De Almeida CV, Antiga E, Lulli M. Probiotics in Skincare and Dermatological Therapy. Encyclopedia. Available at: Accessed April 12, 2024.
De Almeida, Carolina Vieira, Emiliano Antiga, Matteo Lulli. "Probiotics in Skincare and Dermatological Therapy" Encyclopedia, (accessed April 12, 2024).
De Almeida, C.V., Antiga, E., & Lulli, M. (2023, July 04). Probiotics in Skincare and Dermatological Therapy. In Encyclopedia.
De Almeida, Carolina Vieira, et al. "Probiotics in Skincare and Dermatological Therapy." Encyclopedia. Web. 04 July, 2023.
Probiotics in Skincare and Dermatological Therapy

The skin microbiota is a pivotal contributor to the maintenance of skin homeostasis by protecting it from harmful pathogens and regulating the immune system. An imbalance in the skin microbiota can lead to pathological conditions such as eczema, psoriasis, and acne.
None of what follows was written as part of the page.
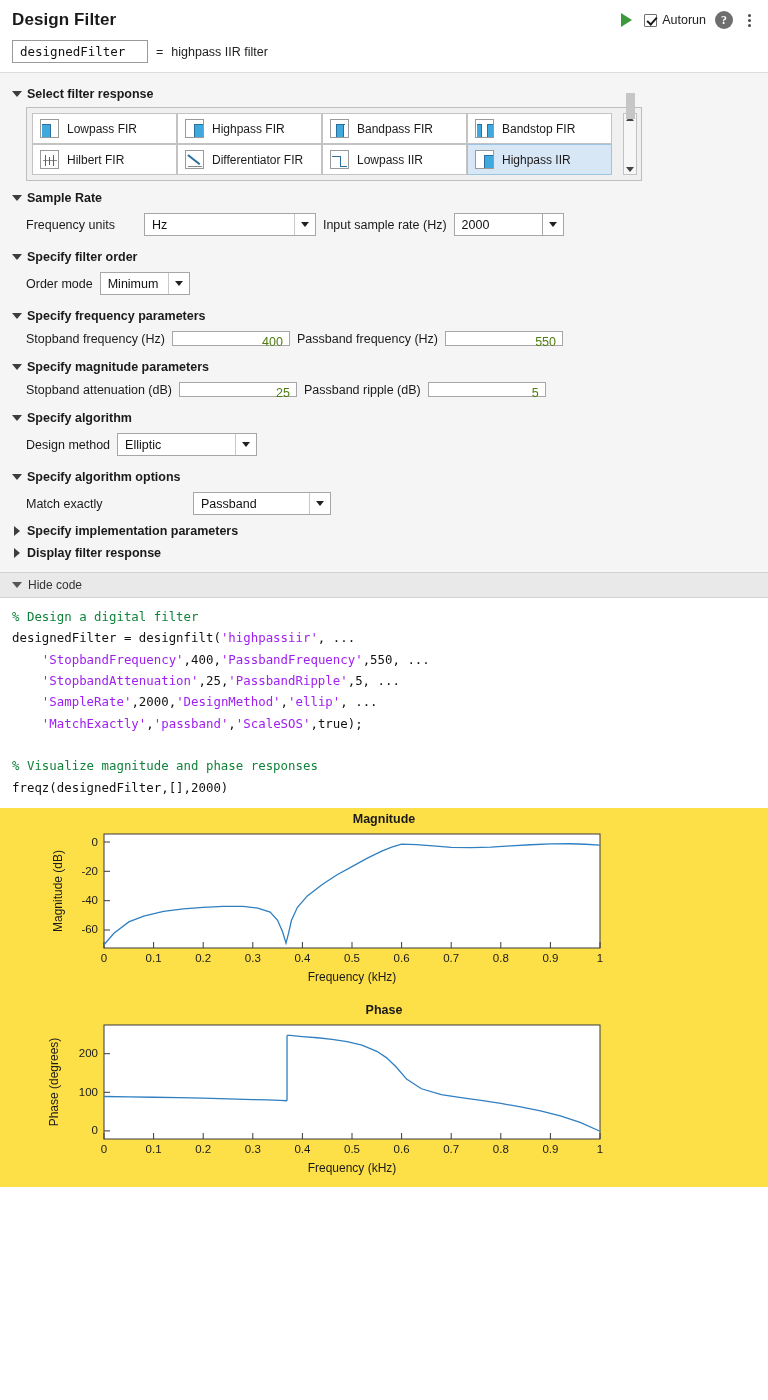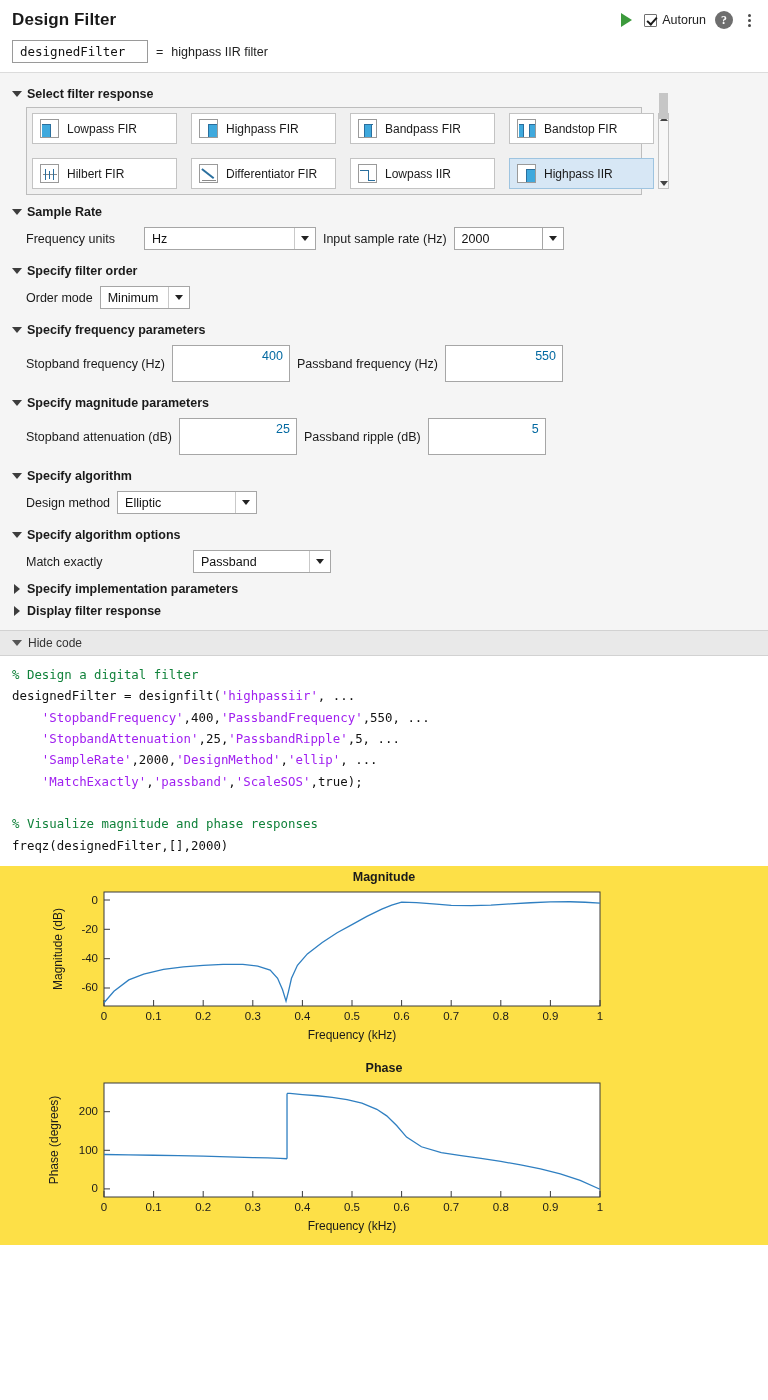"Lowpass FIR" .gallery-grid { gap: 14px -> 0 }
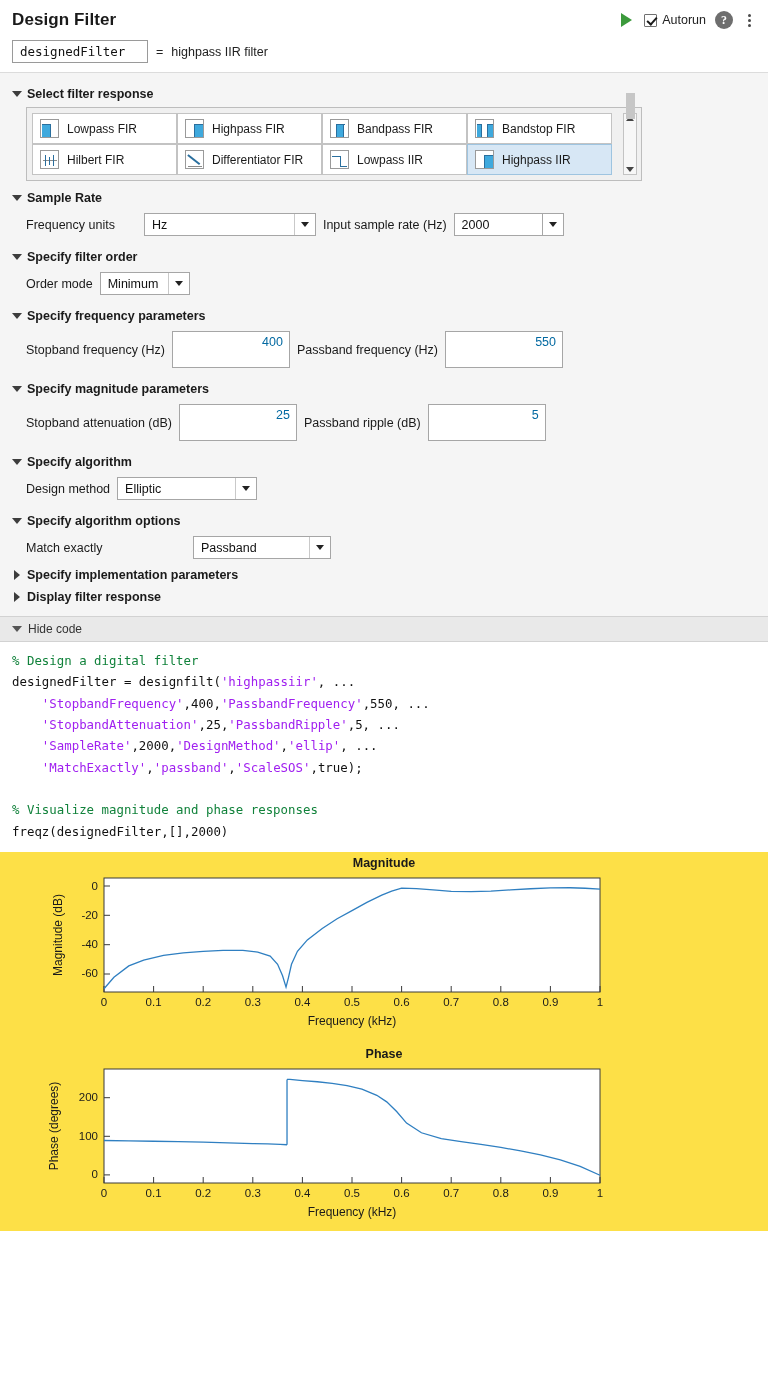"400" .num { color: #0369a1 -> #4d7c0f; height: 37px -> 15px }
This imbalance can be  triggered by different elements and dynamics such as changes in pH levels, exposure to environmental toxins, and the use of certain skincare products. Some research suggests that certain probiotic strains and their metabolites (postbiotics) may provide benefits such as improving the skin barrier function, reducing inflammation, and improving the appearance of acne-prone or eczema-prone skin.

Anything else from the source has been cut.